I don’t want fame or fortune. I want to do something meaningful. I want to inspire my community. I want to make a difference. The best way to help shape the future is to become a teacher.

My dad barely graduated elementary school and my mom earned a high school diploma, but my parents never truly realized the importance of an education. My teachers showed me the importance of education by being caring, inspirational, challenging and engaging. They motivated me to be a better person.

Some people think teachers do the bare minimum— come to class, talk for hours, assign busy work, then leave. That has not been my experience. I’ve been lucky to have great role models and I plan to make them proud.

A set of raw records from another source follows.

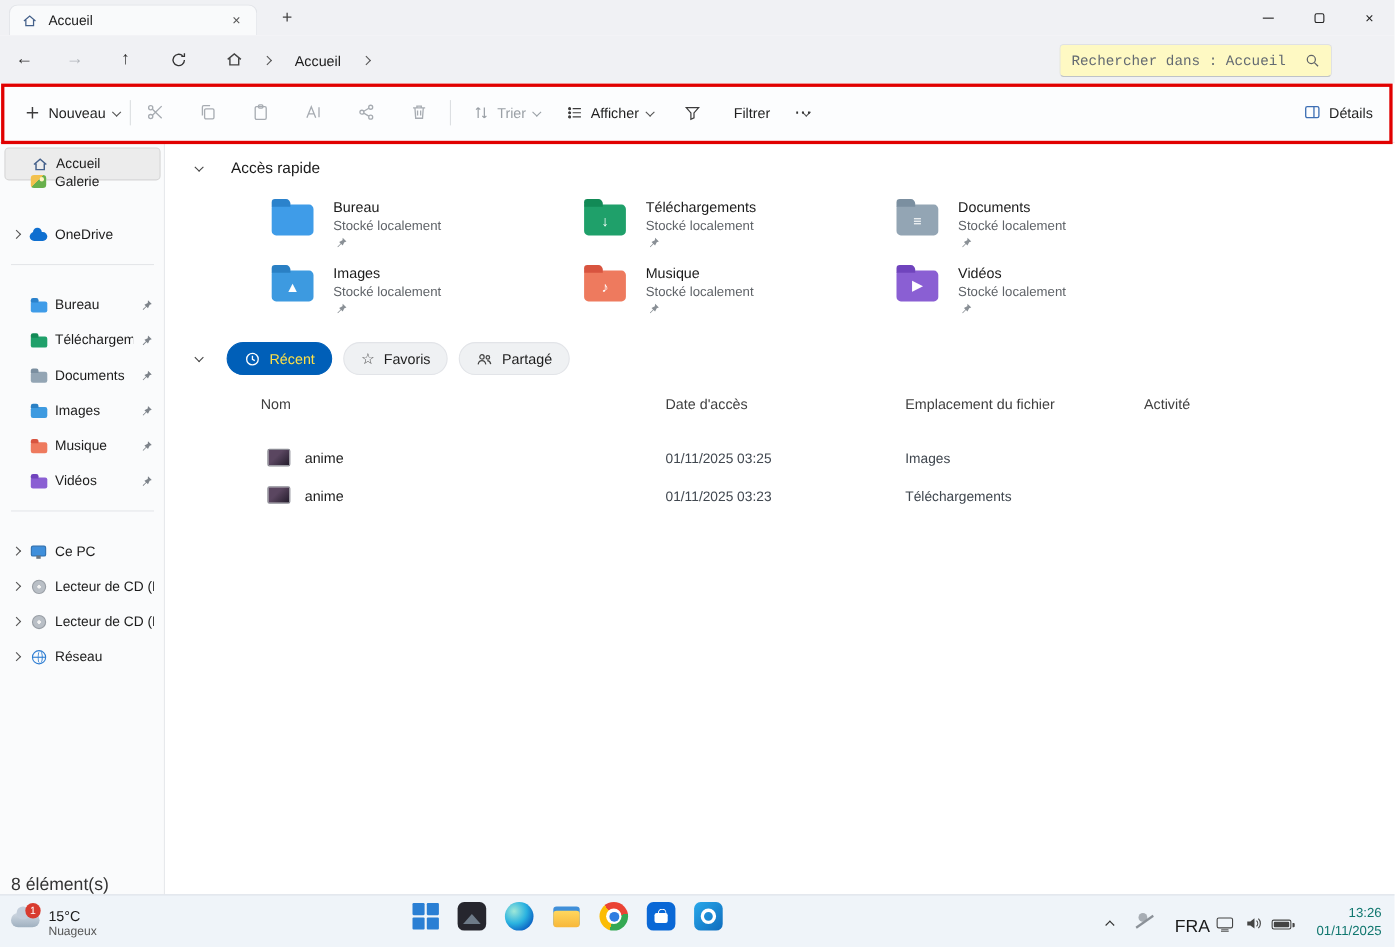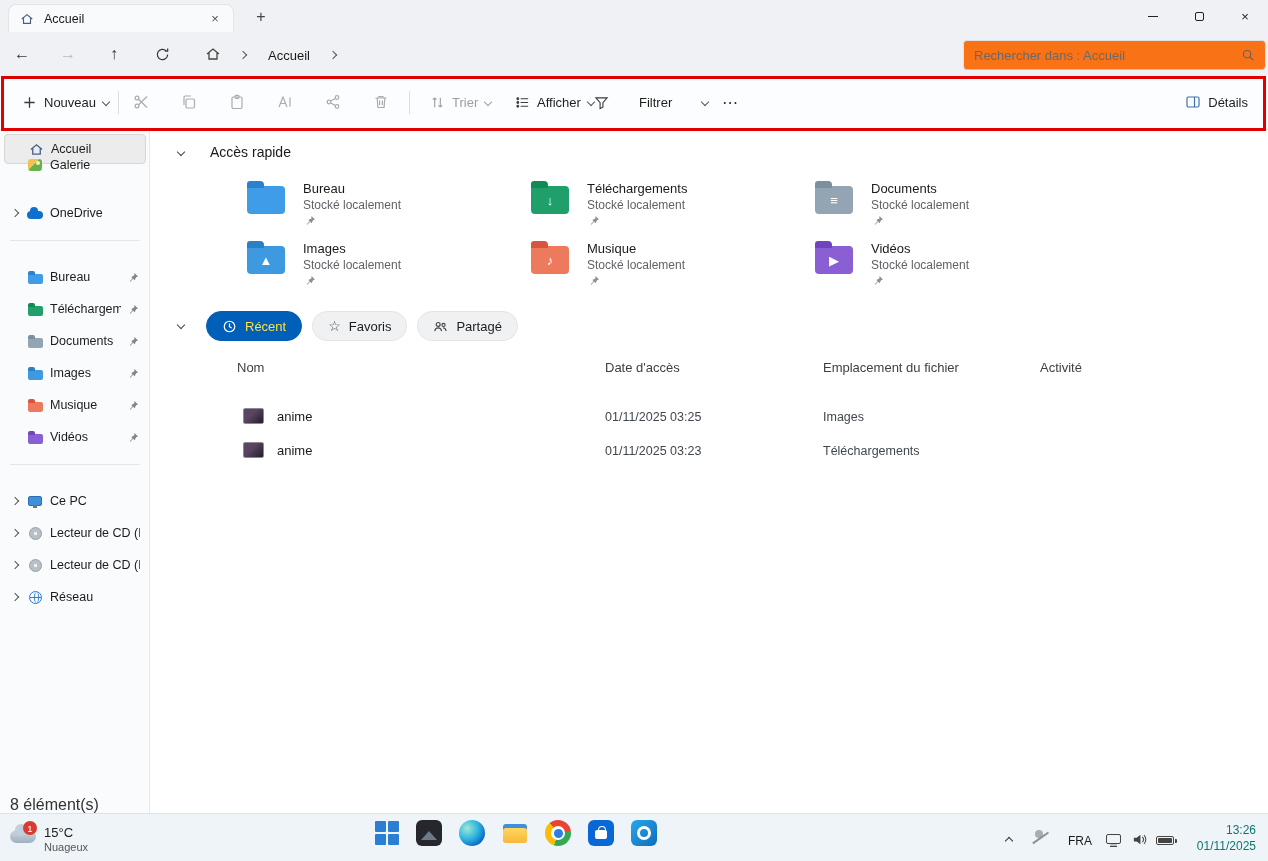--- a/index.html
+++ b/index.html
@@ -29,7 +29,7 @@
   .chev.up{transform:rotate(-135deg);}
   .crumb-chev1{position:absolute;left:240px;top:52px;color:#555;}
   .crumb-chev2{position:absolute;left:330px;top:52px;color:#555;}
-  .searchbox{position:absolute;left:963px;top:40px;width:303px;height:30px;background:#f97316;border:1px solid #dfe1e5;border-bottom-color:#bfc3c8;border-radius:4px;display:flex;align-items:center;padding:0 10px;gap:8px;}
+  .searchbox{position:absolute;left:963px;top:40px;width:248px;height:30px;background:#fef9c3;border:1px solid #dfe1e5;border-bottom-color:#bfc3c8;border-radius:4px;display:flex;align-items:center;padding:0 10px;gap:8px;font-family:Liberation Mono, monospace;}
   .searchbox input{flex:1;border:none;outline:none;font-size:13px;color:#333;background:transparent;font-family:inherit;}
   .searchbox input::placeholder{color:#636a72;opacity:1;}
 

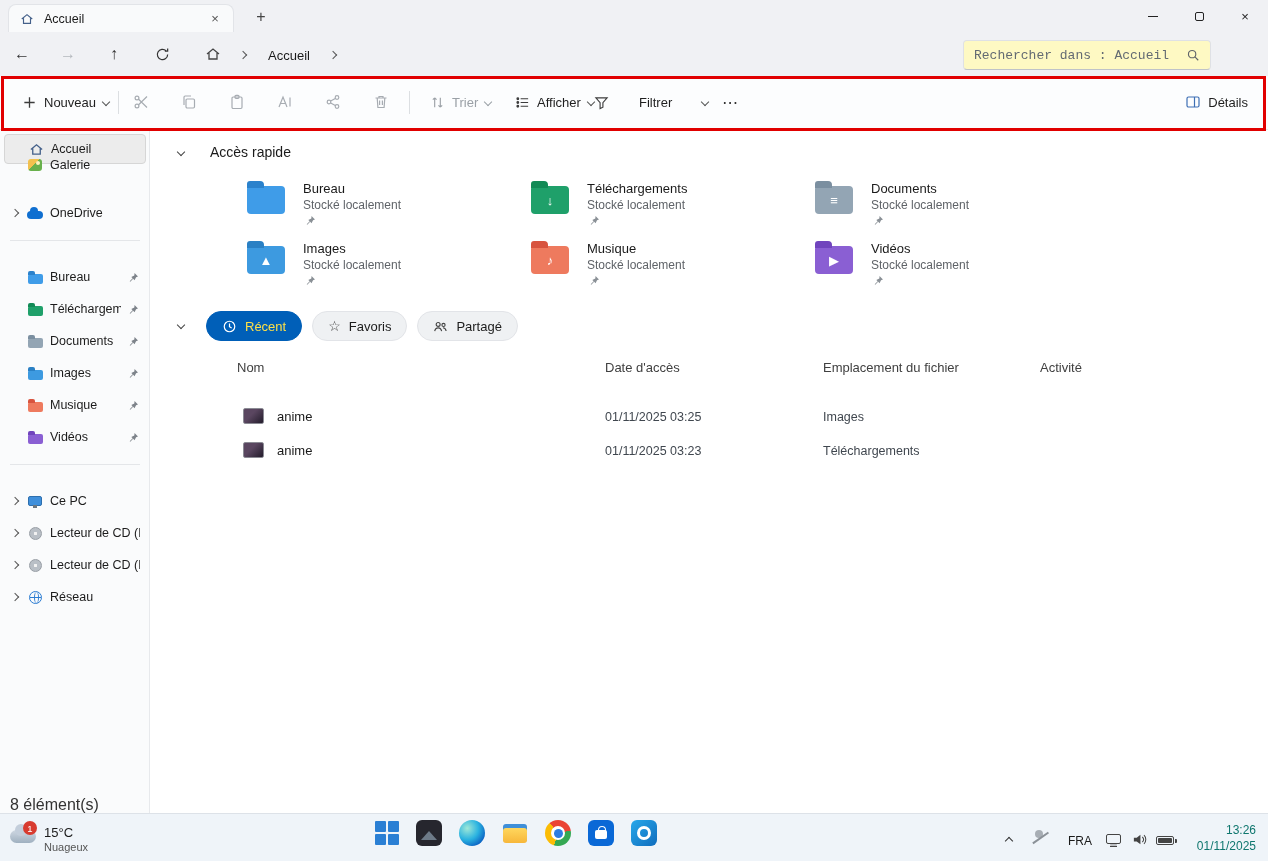--- a/index.html
+++ b/index.html
@@ -258,7 +258,7 @@
     <span>Afficher</span>
     <span class="chev down" style="color:#555;"></span>
   </div>
-  <div class="tb-btn" style="left:584px;gap:30px;">
+  <div class="tb-btn" style="left:612px;gap:30px;">
     <svg width="15" height="15" viewBox="0 0 16 16" fill="none" stroke="#3c3c3c" stroke-width="1.2">
         <path d="M2 3 h12 L9.5 8.2 V13 l-3 1.4 V8.2 Z"></path>
       </svg>

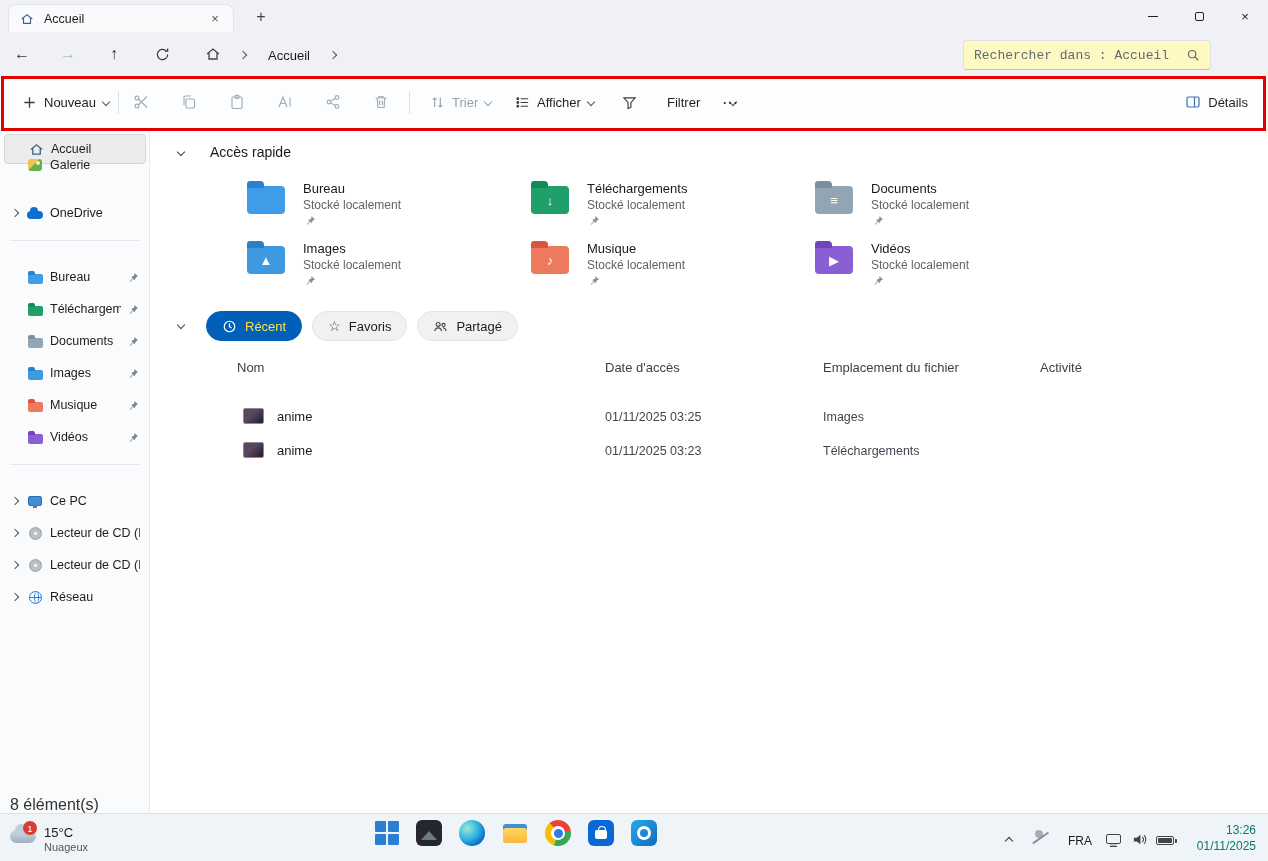--- a/index.html
+++ b/index.html
@@ -129,7 +129,7 @@
 
   .tray-chev{position:absolute;left:1006px;top:838px;color:#333;}
   .tray-cloud{position:absolute;left:1032px;top:834px;}
-  .tray-lang{position:absolute;left:1068px;top:834px;font-size:12px;color:#1a1a1a;}
+  .tray-lang{position:absolute;left:1068px;top:834px;font-size:16px;color:#1a1a1a;}
   .tray-net{position:absolute;left:1106px;top:834px;width:15px;height:10px;border:1.3px solid #444;border-radius:2px;}
   .tray-net::after{content:"";position:absolute;left:3px;bottom:-4px;width:7px;height:1.5px;background:#444;box-shadow:0 -1.5px 0 -0.2px #444;}
   .tray-vol{position:absolute;left:1132px;top:832px;}

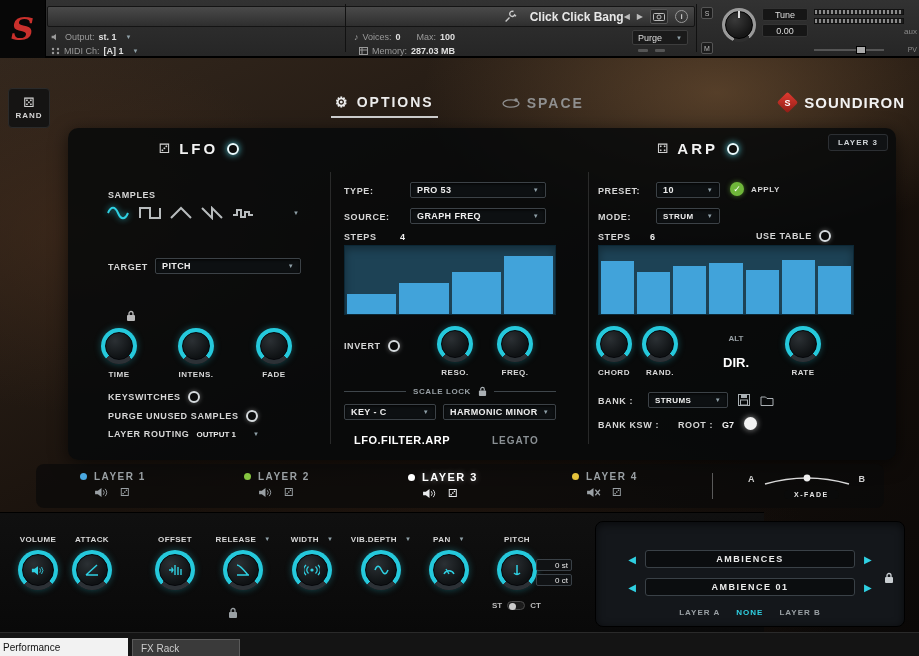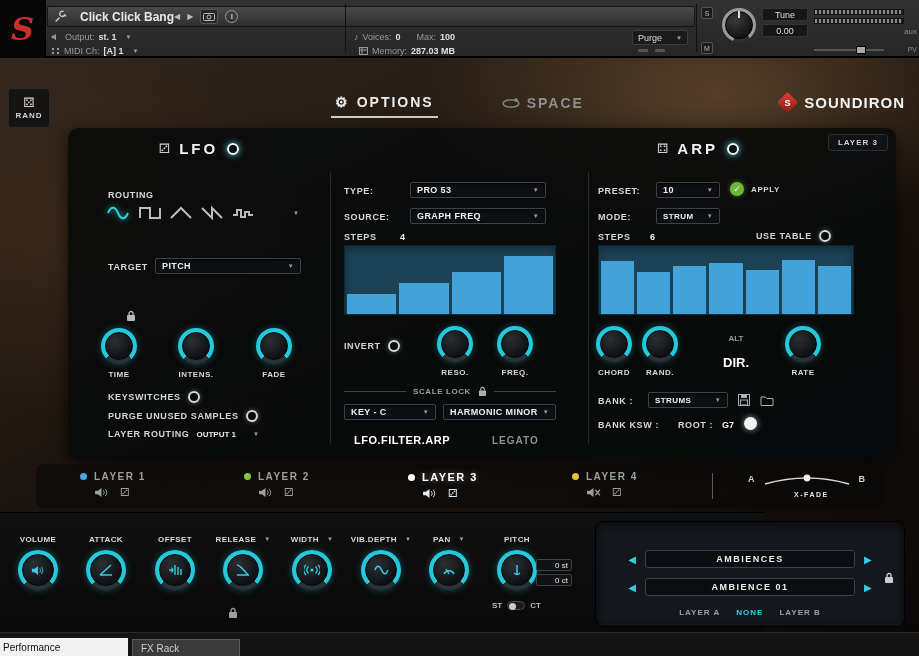--- a/index.html
+++ b/index.html
@@ -10,7 +10,7 @@
   .hdr{position:absolute;top:0;left:0;right:0;height:58px;background:linear-gradient(#323232,#262626);border-bottom:2px solid #000}
   .logo{position:absolute;left:0;top:0;width:46px;height:58px;background:#070707;border-right:1px solid #000;display:flex;align-items:center;justify-content:center}
   .logo span{font-family:"DejaVu Serif",serif;font-style:italic;font-weight:bold;font-size:32px;color:#c9302c}
-  .tstrip{position:absolute;left:47px;top:6px;width:648px;height:21px;background:linear-gradient(#4a4a4a,#2e2e2e);border:1px solid #141414;border-radius:2px;display:flex;align-items:center;justify-content:flex-start;padding:8px 6px}
+  .tstrip{position:absolute;left:47px;top:6px;width:648px;height:21px;background:linear-gradient(#4a4a4a,#2e2e2e);border:1px solid #141414;border-radius:2px;display:flex;align-items:center;justify-content:flex-end;padding:8px 6px}
   .tstrip .tt{font-size:12px;font-weight:bold;color:#e8e8e8;margin-left:6px}
   .hico{display:flex;align-items:center;gap:7px}
   .hbox{width:18px;height:15px;background:#262626;border:1px solid #555;border-radius:2px;display:flex;align-items:center;justify-content:center}

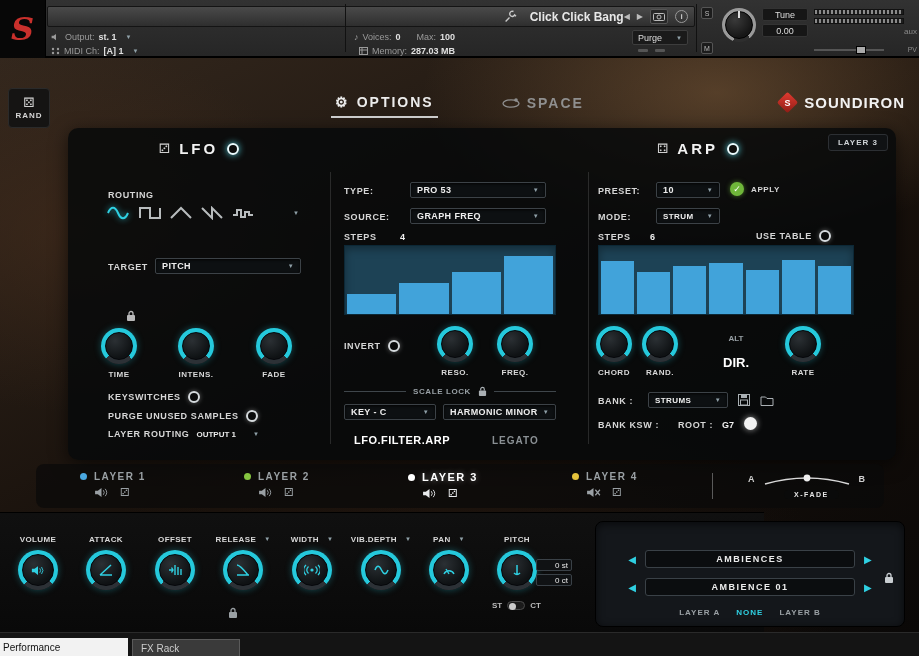--- a/index.html
+++ b/index.html
@@ -268,7 +268,7 @@
           <span class="power"></span>
         </div>
 
-        <span class="lbl" style="position:absolute;left:40px;top:62px">ROUTING</span>
+        <span class="lbl" style="position:absolute;left:40px;top:62px">SAMPLES</span>
 
         <div class="wv" style="position:absolute;left:38px;top:78px">
           <svg width="24" height="14" viewBox="0 0 22 14" style="filter:drop-shadow(0 0 3px rgba(47,208,226,.8))">

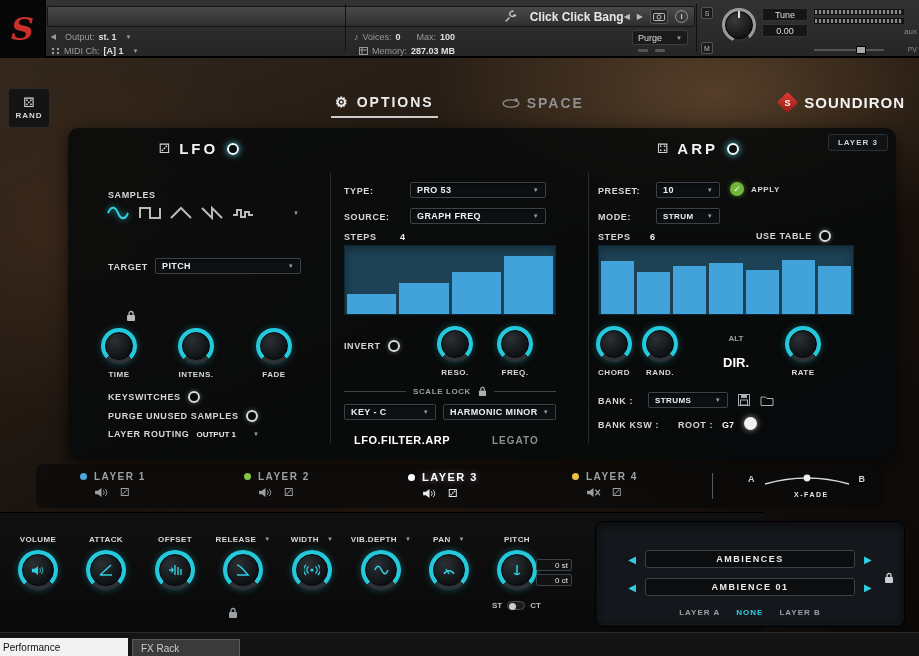--- a/index.html
+++ b/index.html
@@ -568,7 +568,7 @@
           </div>
       </div>
 
-      <div class="bk" style="left:74px">
+      <div class="bk" style="left:60px">
         <div class="bl">
             <span>ATTACK</span>
           </div>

I understand that not everyone learns the same way. I will use different methods to teach my students, so the information is not lost and jumbled with everything else they need to know. Being an educator is more than just teaching, they need to go beyond the textbook and tests, and see their students as more than just an ID number.

What is a “good” teacher? I say it’s the underpaid, exhausted and proud who are great. Teaching isn’t something you get into for the money. It is less than a career and more of a calling. It is something done out of pure love. With the absence of teachers, the world would be dull and unfulfilling. Everyone has a calling and teachers help their students find that.

And it’s not just about teaching what the state mandates, life lessons are important, too. It’s much more than facts and theories. It’s about teaching something that will stay with them, when all else fails.

As Albert Einstein once said, “Education is what remains after one has forgotten everything he learned in school.”

Erin Gruwell is a graduate of Bonita High School. In 1994, she began teaching at Woodrow Wilson High School in Long Beach. After receiving a class of freshmen who were not motivated to learn, she reached out to them by asking them to keep journals. Writing journals became a place of peace for students and as the journals were shared with their classmates anonymously, students who were once strangers became family. All of her students graduated from high school and some went off to college, something no one expected of them but Gruwell.

Many teachers at Southwestern College are already following in Gruwell’s footsteps. Psychology professor Jan Koontz uses music to teach students different topics. With her method, these topics are easily learned. English adjunct James Wenzell uses different YouTube videos to teach his students critical analysis, which engages them and keeps it interesting. Communications professor Candice Taffolla-Schreiber uses different elements to teach so the learning environment is never the same. Her methods stimulate the mind. Reading instructor June Goodrich never gives lectures. Instead, she uses current events and personal experiences to teach. Her students also use journals to write about what they are learning, which promotes critical thought. History instructor Richard Gibson is very passionate and it rubs off on his students. He fights for what he believes in. When Arizona passed a law in 2010 that banned schools from teaching ethnic studies, like Mexican-American History, Gibson told his class this was wrong. He even went out to Arizona and stood on the picket lines. His passion to do what is right is passed on to his students and he instills the lesson of “practice what you preach.”

These are some of the educators at SWC who are doing more than the bare minimum. They silently work wonders in their classroom every day, without recognition and rarely receiving praise. Teachers have the power to transform failures into scholars, to alter the course of a student’s life and to shape them as individuals. Educators are invaluable, their worth cannot be measured. The community needs to stand with its educators. We shouldn’t be thinking about pay cuts or layoffs, we should be appreciating our educators much more.